En la gira de 1980, el club buscó consolidar el esfuerzo que se hizo en 1974 y lo consiguió. Se fusionaron dos camadas, una con la experiencia que de los más grandes y otra con la frescura de la juventud (que ya tenían un par de años en primera) algo que hizo que el equipo explote. “Antes los padecíamos y después los disfrutamos”, contó Tatá Casals, ilustrando las diferencias con los que fueron algunos de sus compañeros en la gira de 1980 y que años antes habían sido sus entrenadores en equipos juveniles.

“Creo que la gira de 1980 si se caracteriza por algo fue por la amplitud del número de jugadores que participaron de esa experiencia, que tuvo un fuerte componente de entrenamiento y de variaciones de los equipos A y B”, dijo Gonzalo del Cerro entrenador del equipo. “Además, en cuanto a los rivales que enfrentamos, tuvo mayor jerarquía que la primera, y jugando ante buenos rivales, se aprende. Y los jugadores aprendieron mucho. La calidad del equipo fue más homogénea que en la primera gira. Hubo un número muy grande de jugadores con virtudes técnicas y tácticas fuertes, que ampliaron el número del plantel, llevándolo de 18 a 30 y eso le permitió al club tener un trayectoria de éxito mucho más larga, algo que se prolongó muchos años”, completó el entrenador, artífice principal de ambas giras.

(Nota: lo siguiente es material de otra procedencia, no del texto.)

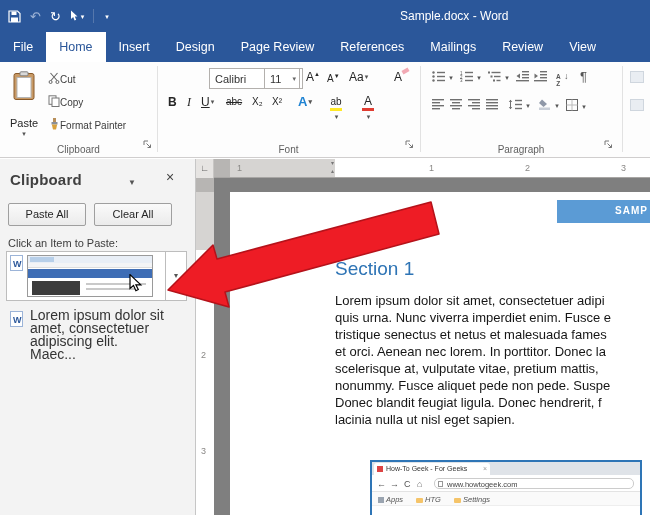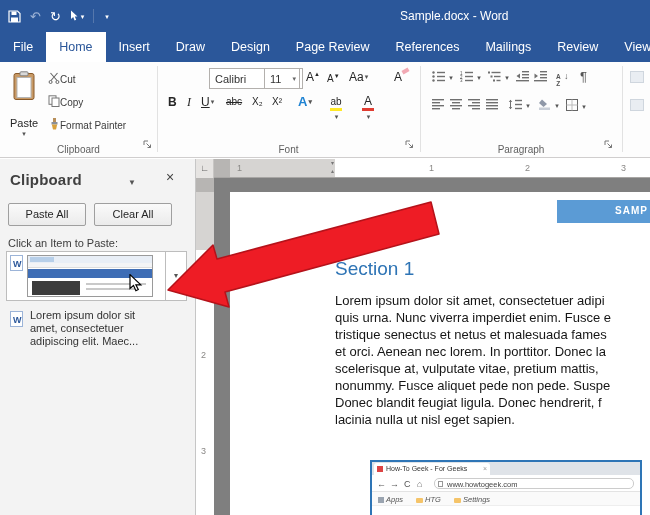"Draw" div.tab { html: <div>Draw</div> -> none }
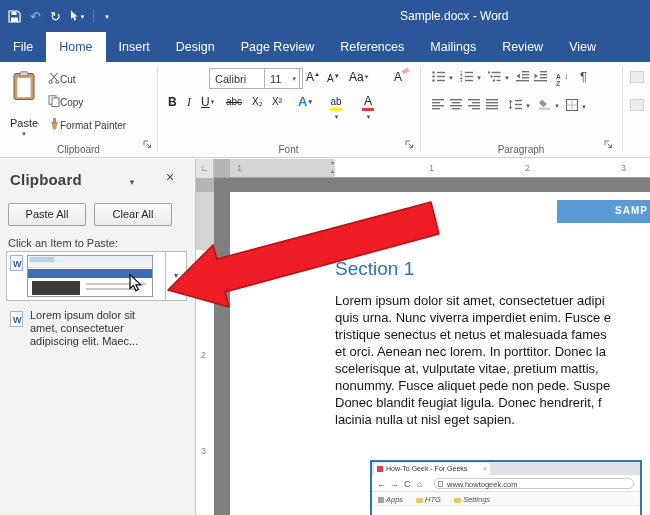"Lorem ipsum dolor sit amet, consectetuer adipiscing" .clip-item2 .txt { font-size: 11px -> 14px }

La gira unió tanto al grupo que, cuando estaban pegando la vuelta, ya empezaron a organizar la próxima gira, que sería en 1981 y tenía como destino Nueva Zelanda y Australia, pero esa tiene otra historia.

Esta noche, juntos otra vez

Esta noche, en la intimidad del club, el plantel que viajó a las Islas Británicas en 1980 tendrá un nuevo reencuentro en el que no faltarán las anécdotas ni el recuerdo de los que ya no están: Charly Imbert, Marcos Iachetti, Gerardo Torno, Alejandro Risler, Carlos Marengo y Diego García.